Guest Post: Where To Find The Best Jobs In The World
Submitted by Simon Black of Sovereign Man
Where To Find The Best Jobs In The World
Government economic statistics are all lies and gorilla math… and one of their most creative frauds is the unemployment figure.
Intuitively, when they say ‘the unemployment rate is 9%,’ that would suggest to the average Joe that 9% of the labor force is, in fact, unemployed. Oh no. Most governments have entire departments and agencies to dazzle people with statistics and calculations that defy common sense.
You see, when someone has been unemployed for too long, they can simply fall out of the system. In other words, the number of unemployed people can actually rise, while the government’s official unemployment rate falls. It boggles the mind. Government figures in no way pose an accurate snapshot of the situation.
A better way to look at it is to consider the raw numbers. In the United States, there are roughly 14 million unemployed, and millions more who are either part-time or woefully underemployed. In Europe, the number of unemployed is over 20 million.
It’s not a pretty picture, and the more that governments do to ‘fix it,’ the longer they prolong the pain.
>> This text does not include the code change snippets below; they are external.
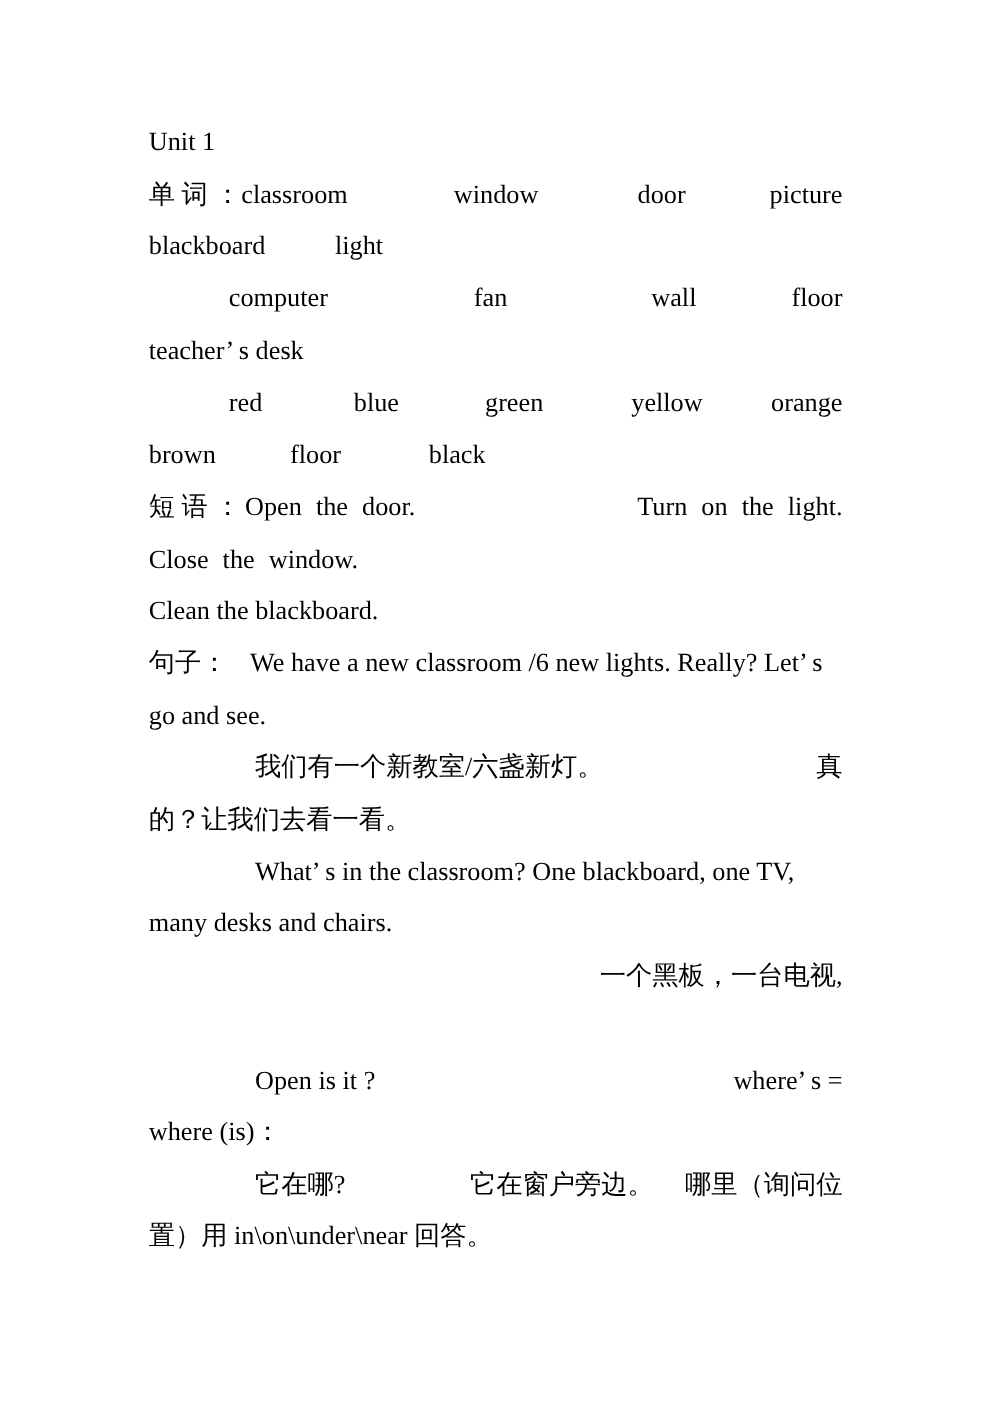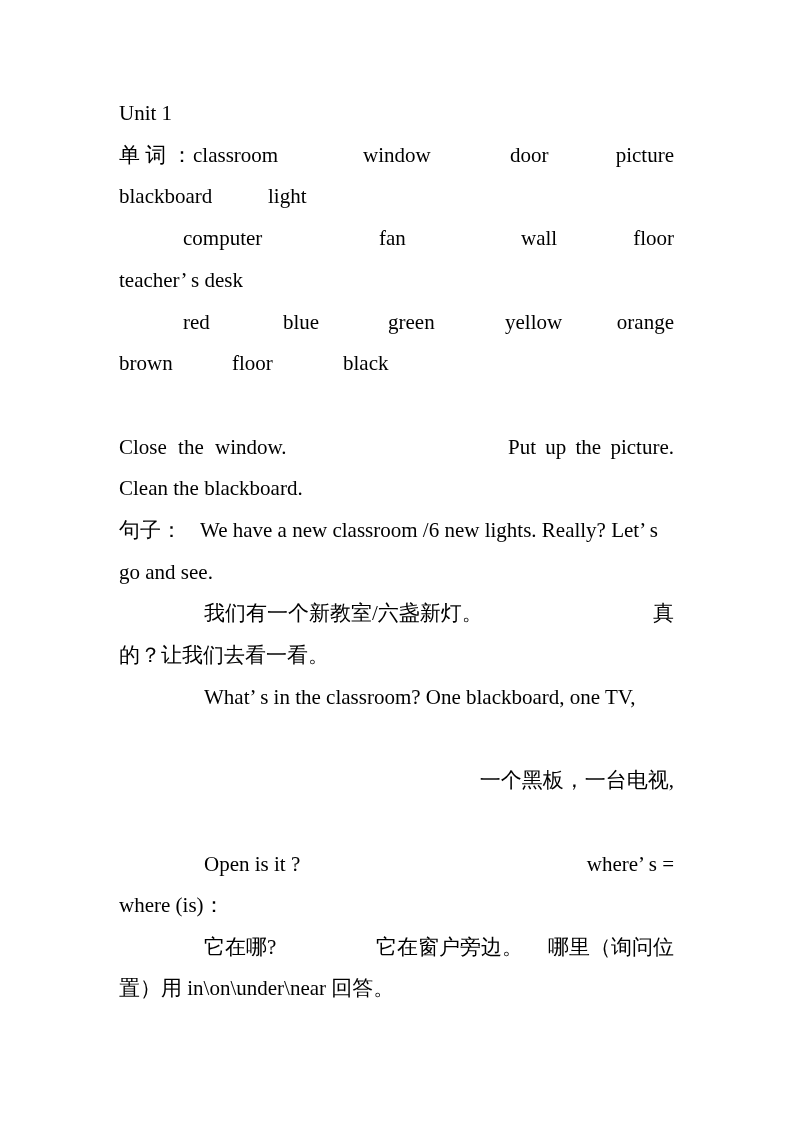--- a/index.html
+++ b/index.html
@@ -83,6 +83,11 @@
     <span class="seg" style="left:343px">black</span>
   </div>
 
+  <div class="line" style="top:390px">
+    <span class="seg" style="left:119px">短 语 ：</span>
+    <span class="seg ws6" style="left:196px">Open the door.</span>
+    <span class="seg r ws6">Turn on the light.</span>
+  </div>
 
   <div class="line" style="top:432px">
     <span class="seg ws6" style="left:119px">Close the window.</span>

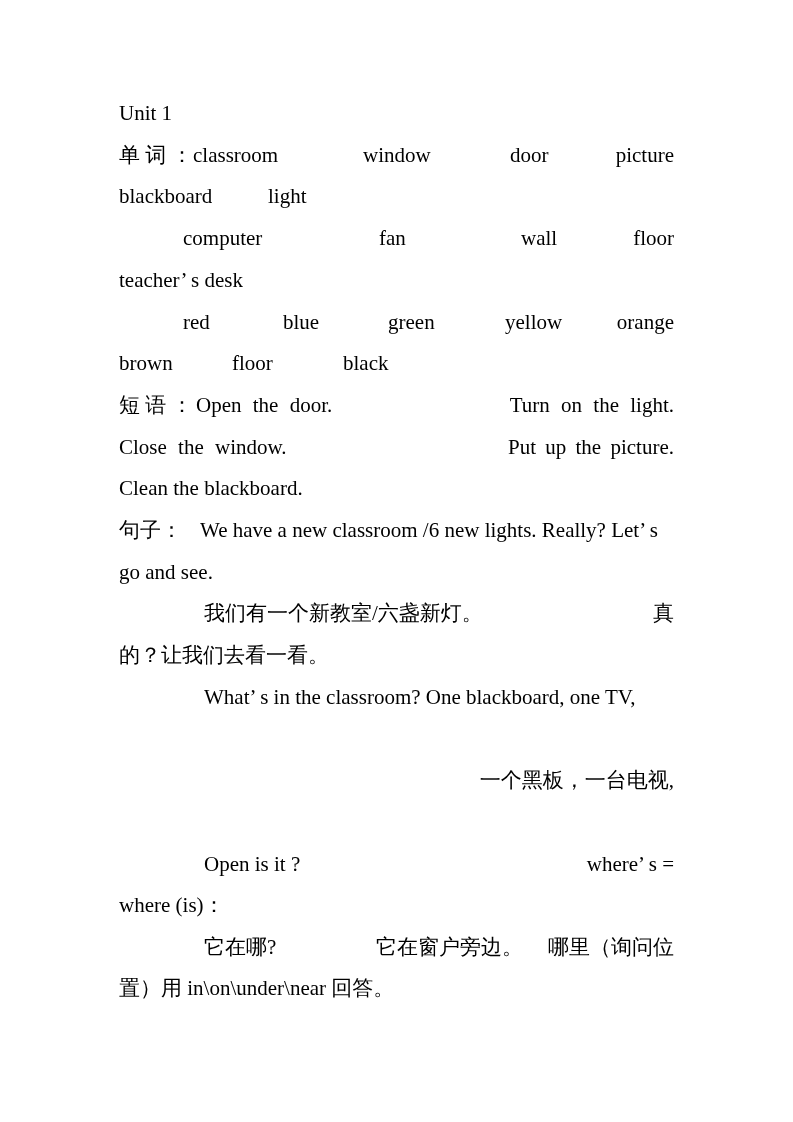--- a/index.html
+++ b/index.html
@@ -91,7 +91,6 @@
 
   <div class="line" style="top:432px">
     <span class="seg ws6" style="left:119px">Close the window.</span>
-    <span class="seg r ws4">Put up the picture.</span>
   </div>
 
   <div class="line" style="top:473px">

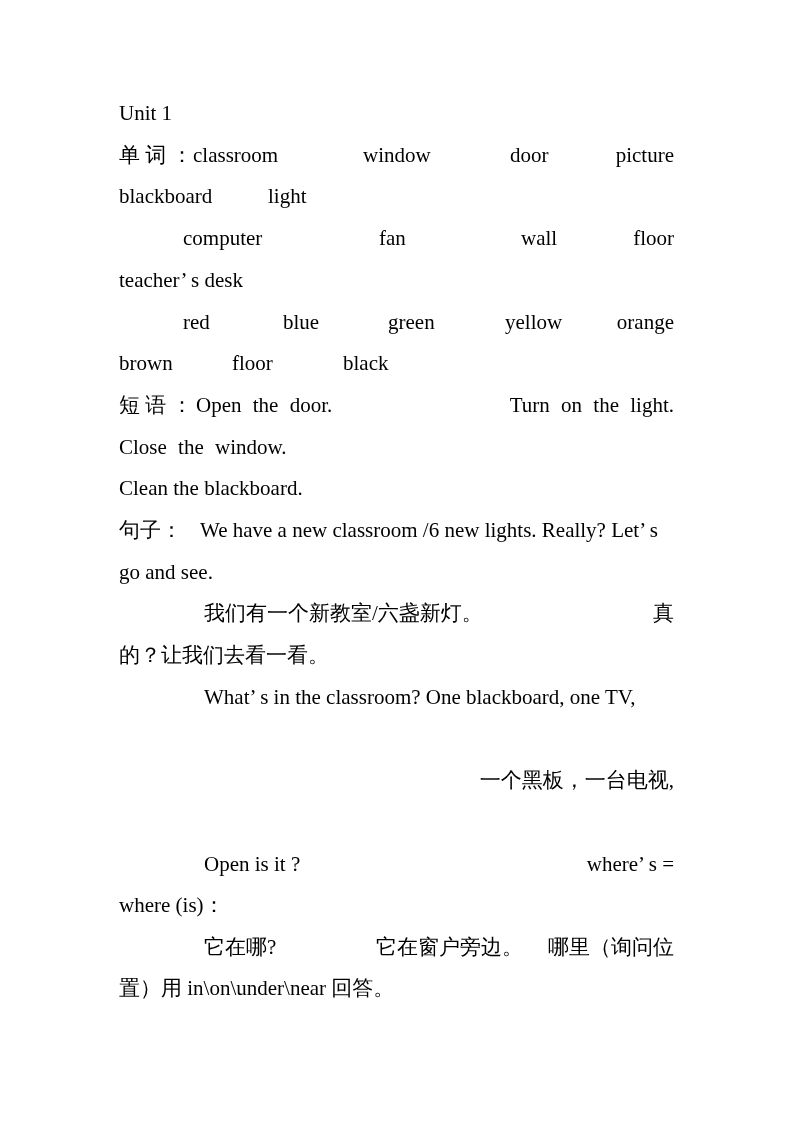--- a/index.html
+++ b/index.html
@@ -119,6 +119,9 @@
     <span class="seg" style="left:204px">What’ s in the classroom? One blackboard, one TV,</span>
   </div>
 
+  <div class="line" style="top:723px">
+    <span class="seg" style="left:119px">many desks and chairs.</span>
+  </div>
 
   <div class="line" style="top:765px">
     <span class="seg r">一个黑板，一台电视,</span>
Barack Obama is set to blow another useless round of hundreds of billions of dollars, while central bankers from the United States to England to Switzerland are inflating their currencies without bound.
If you’re one of the tens of millions of unemployed in the western world, I have good news and bad news. The bad news is that your situation at home isn’t getting better anytime soon. The good news is that many foreign job markets are quite strong.
Here in the Middle East, there are a number of countries that shook off the effects of the economic downturn and are still growing feverishly. If you’re looking for a job, this may be a good place to start.
Even a casual glace at the employment section of Gulf News, one of the region’s leading publications (based in Dubai), shows a number of well-paying positions available in a variety of fields… things like:
- Marketing manager: $5500 monthly
- Bank branch manager: $8200 monthly
- Financial analyst: $15,000 monthly
- Administrative assistant: $1800 monthly
- Warehouse supervisor: $1700 monthly
- Personal trainer: $2750 monthly
- Fashion retail shop manager: $2200 monthly
- Regional sales manager: $9000 monthly
- Business development manager: $9500 monthly
- Senior accountant: $11,000 monthly
- Quality control specialist: $12,250 monthly
These jobs are available across the region, from Abu Dhabi to Kurdistan (yes that’s Iraq) to Egypt to Qatar to here in Lebanon.
Most of the positions, especially the better paying jobs, have great benefits. And no I’m not talking about casual Friday. In this part of the world, it’s common for employers to provide a house and chauffeured car in the package, and sometimes even private schooling for the kids.
Commissions and profit shares are also common, depending on the position. And as an added benefit, most of these places have little or no local tax… so you keep what you earn.
By way of comparison, if you make $4,000/month ($48,000 annually) in Abu Dhabi, that’s the after-tax equivalent of making $65,000/year in the US. If you make $7,500/month ($90,000 annually) in Dubai, it’s like making $130,000 in the US.
What’s more, US tax law excludes the first $92,900 from income tax. Other nationalities pay nothing.
Remember, the world is a big place, and there’s a lot of opportunity out there for the creative mind that seeks unconventional solutions. Right now on the Gulf News jobs website, there are hundreds of jobs that pay anywhere from $4,000 to over $16,000 per month just waiting to be filled.
Most of those nearly 30 million unemployed in the United States and Europe are going to sit around and wait for the government to ‘fix things.’ I hope they’re patient because they’re going to be waiting for a very, very long time.
Other people who are willing to take control of their future will find a lot of options if they have the courage and resourcefulness to look overseas.